====== Supplied data ======

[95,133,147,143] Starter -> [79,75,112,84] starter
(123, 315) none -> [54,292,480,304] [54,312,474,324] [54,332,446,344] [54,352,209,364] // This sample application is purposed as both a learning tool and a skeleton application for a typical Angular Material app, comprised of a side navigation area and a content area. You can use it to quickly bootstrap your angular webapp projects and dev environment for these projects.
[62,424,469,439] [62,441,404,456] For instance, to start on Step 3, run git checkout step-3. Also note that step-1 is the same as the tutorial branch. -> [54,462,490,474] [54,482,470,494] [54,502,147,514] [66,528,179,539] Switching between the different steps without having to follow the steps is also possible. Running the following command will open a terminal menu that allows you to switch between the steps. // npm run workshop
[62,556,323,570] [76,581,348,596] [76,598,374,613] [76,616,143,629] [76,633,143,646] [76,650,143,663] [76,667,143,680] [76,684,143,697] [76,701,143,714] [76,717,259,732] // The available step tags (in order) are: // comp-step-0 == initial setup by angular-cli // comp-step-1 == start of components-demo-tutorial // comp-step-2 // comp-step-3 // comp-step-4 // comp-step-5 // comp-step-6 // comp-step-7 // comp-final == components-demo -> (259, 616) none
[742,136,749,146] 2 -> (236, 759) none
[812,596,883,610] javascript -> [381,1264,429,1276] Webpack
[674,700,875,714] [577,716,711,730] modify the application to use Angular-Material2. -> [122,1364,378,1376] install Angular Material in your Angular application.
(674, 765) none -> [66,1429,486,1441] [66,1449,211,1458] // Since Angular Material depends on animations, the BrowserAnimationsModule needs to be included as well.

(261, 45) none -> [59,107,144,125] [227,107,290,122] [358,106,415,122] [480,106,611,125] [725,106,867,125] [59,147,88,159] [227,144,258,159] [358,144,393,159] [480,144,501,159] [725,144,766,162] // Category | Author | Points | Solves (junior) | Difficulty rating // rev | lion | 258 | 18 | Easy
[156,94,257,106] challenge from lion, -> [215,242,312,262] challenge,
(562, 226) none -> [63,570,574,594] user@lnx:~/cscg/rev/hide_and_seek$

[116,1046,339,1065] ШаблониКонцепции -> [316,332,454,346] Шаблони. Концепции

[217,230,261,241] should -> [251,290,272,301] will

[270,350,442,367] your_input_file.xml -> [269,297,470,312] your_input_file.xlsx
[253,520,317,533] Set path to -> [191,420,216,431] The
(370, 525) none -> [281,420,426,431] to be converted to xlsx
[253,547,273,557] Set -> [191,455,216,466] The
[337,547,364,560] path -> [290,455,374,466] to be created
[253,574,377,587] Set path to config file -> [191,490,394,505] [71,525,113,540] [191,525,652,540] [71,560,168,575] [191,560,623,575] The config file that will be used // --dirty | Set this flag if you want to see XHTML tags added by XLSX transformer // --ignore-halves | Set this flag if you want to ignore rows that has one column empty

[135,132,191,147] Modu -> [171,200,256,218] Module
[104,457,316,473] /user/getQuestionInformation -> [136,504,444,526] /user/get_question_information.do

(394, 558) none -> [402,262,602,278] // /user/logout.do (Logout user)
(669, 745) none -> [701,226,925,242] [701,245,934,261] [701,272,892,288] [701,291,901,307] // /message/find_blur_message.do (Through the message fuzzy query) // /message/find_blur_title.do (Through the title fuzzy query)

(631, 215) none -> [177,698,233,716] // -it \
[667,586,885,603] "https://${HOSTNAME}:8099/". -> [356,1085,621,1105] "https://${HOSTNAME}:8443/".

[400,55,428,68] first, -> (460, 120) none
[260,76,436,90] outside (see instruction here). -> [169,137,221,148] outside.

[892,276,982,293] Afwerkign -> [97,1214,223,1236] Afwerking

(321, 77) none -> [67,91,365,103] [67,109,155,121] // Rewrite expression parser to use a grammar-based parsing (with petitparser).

======

The required answer is each line of the data in which the word "lion" appears.

• _Answer space_:
(261, 45) none -> [59,107,144,125] [227,107,290,122] [358,106,415,122] [480,106,611,125] [725,106,867,125] [59,147,88,159] [227,144,258,159] [358,144,393,159] [480,144,501,159] [725,144,766,162] // Category | Author | Points | Solves (junior) | Difficulty rating // rev | lion | 258 | 18 | Easy
[156,94,257,106] challenge from lion, -> [215,242,312,262] challenge,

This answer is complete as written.